Я сделала вид, что не поняла намека.
— Почему общение с тобой, даже самое обычное свидание, всегда превращается в какую-то игру, где правила диктуешь ты?
— Так вот как ты все повернула, — огорченно сказал он. — Ну, тогда извини. Мне просто не терпелось тебя увидеть. Когда я услышал твой голос, то сразу голову потерял. Я думал, это будет очень романтично. Прости, если что не так. Я ухожу.
Он выпустил меня. Я вдруг страшно испугалась. Все повторялось — я его прогоняла, а потом чувствовала себя брошенной и несчастной. Меня разрывали противоречивые чувства.
— Я просто не ожидала тебя здесь увидеть.
— Не переживай, — сказал он, погладив меня по щеке.
Я машинально подняла руку, повторив движение его ладони.
— Я так скучал по тебе, Фейт. А ты?
Я кивнула.
— Тогда пойдем к тебе, — решительно сказал он, обнимая меня опять.
Джон так естественно впорхнул в мою жизнь, словно никогда не исчезал из нее. Мы мило болтали и флиртовали за бутылкой вина.

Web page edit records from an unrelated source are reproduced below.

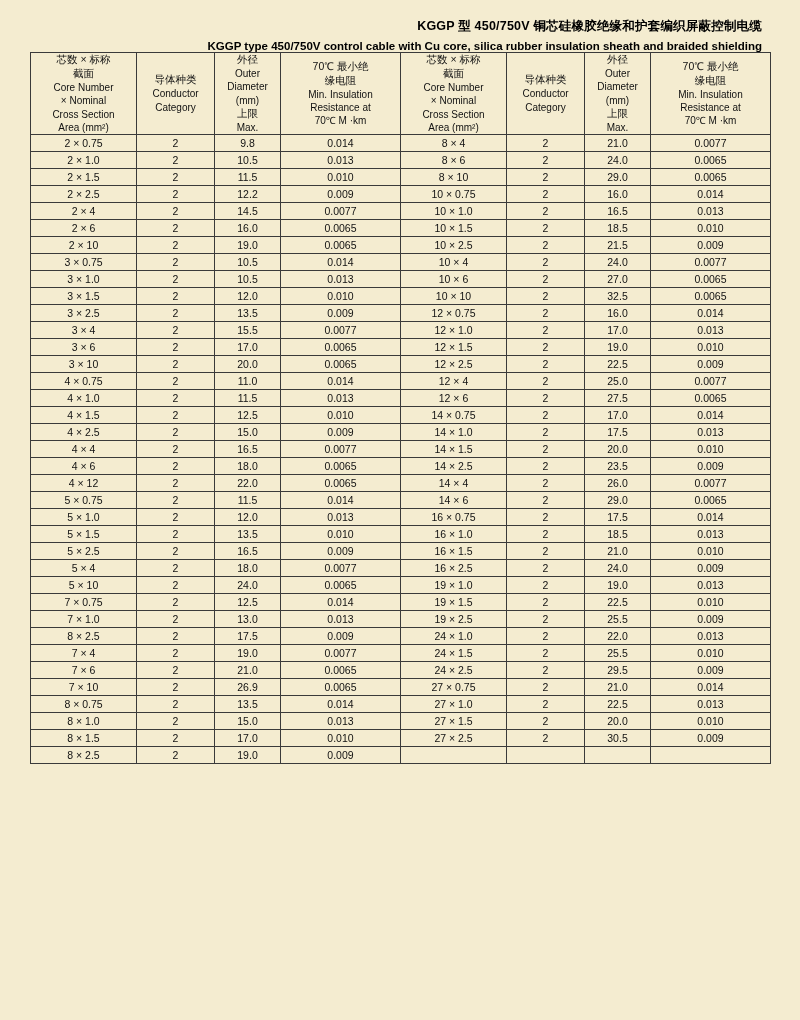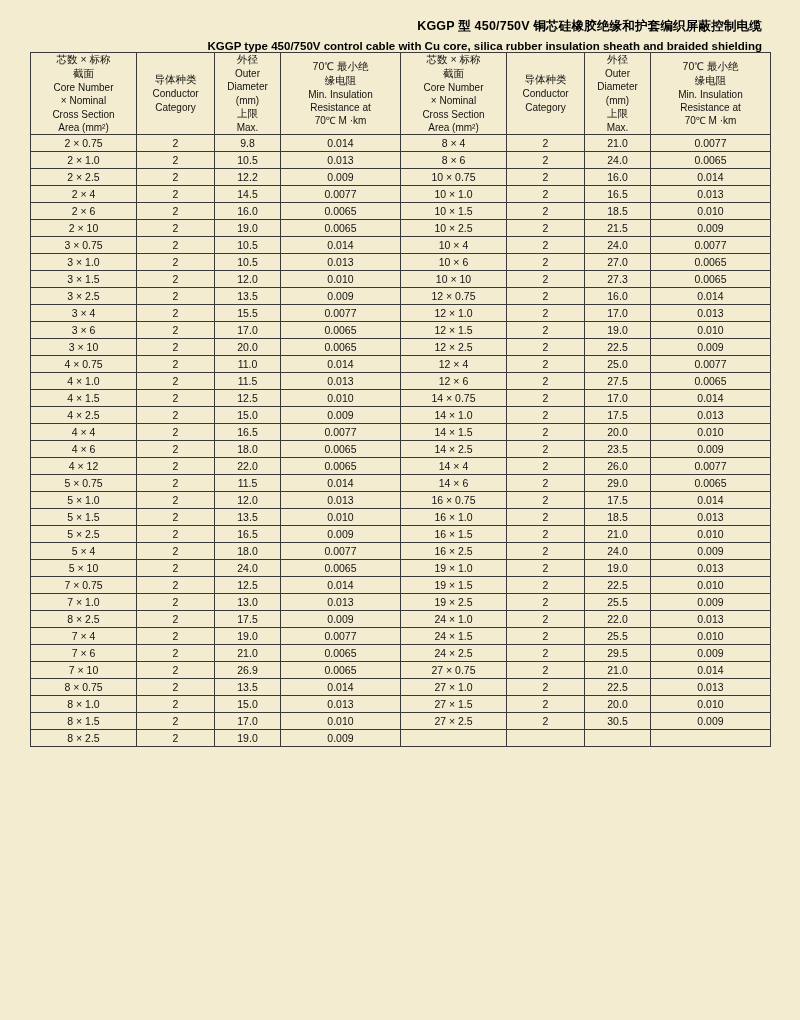--- a/index.html
+++ b/index.html
@@ -179,20 +179,30 @@
           <td>2 × 1.0</td>
           <td>2</td>
           <td>10.5</td>
           <td>0.013</td>
           <td>8 × 6</td>
           <td>2</td>
           <td>24.0</td>
           <td>0.0065</td>
         </tr>
         <tr>
+          <td>2 × 1.5</td>
+          <td>2</td>
+          <td>11.5</td>
+          <td>0.010</td>
+          <td>8 × 10</td>
+          <td>2</td>
+          <td>29.0</td>
+          <td>0.0065</td>
+        </tr>
+        <tr>
           <td>2 × 2.5</td>
           <td>2</td>
           <td>12.2</td>
           <td>0.009</td>
           <td>10 × 0.75</td>
           <td>2</td>
           <td>16.0</td>
           <td>0.014</td>
         </tr>
         <tr>
@@ -245,21 +255,21 @@
           <td>27.0</td>
           <td>0.0065</td>
         </tr>
         <tr>
           <td>3 × 1.5</td>
           <td>2</td>
           <td>12.0</td>
           <td>0.010</td>
           <td>10 × 10</td>
           <td>2</td>
-          <td>27.3</td>
+          <td>32.5</td>
           <td>0.0065</td>
         </tr>
         <tr>
           <td>3 × 2.5</td>
           <td>2</td>
           <td>13.5</td>
           <td>0.009</td>
           <td>12 × 0.75</td>
           <td>2</td>
           <td>16.0</td>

Ноланд похвалил мое жилище, погладил Браша, которого видел впервые, попросил показать ему фотографии моих последних работ, вспомнив, что я храню их в специальном кожаном альбоме. Казалось, его интересует все, что со мной связано. Я достала альбом и показала ему фотографии. Полистав страницы, Джон заметил, что, похоже, моя техника стала еще виртуознее, хотя в этом просто нет необходимости. Этот чуть неуклюжий комплимент заставил нас рассмеяться. Мы оба чувствовали себя легко и непринужденно, никакой натянутости, старых обид и взаимных обвинений. И все же я была настороже. На мой вопрос, чем он занимался все это время, Джон с трогательной скромностью ответил, что ничем особенным — путешествовал, писал, читал лекции. Теперь он вызывает гораздо больший интерес у публики. Получил несколько литературных наград, часто дает интервью и требует высоких гонораров.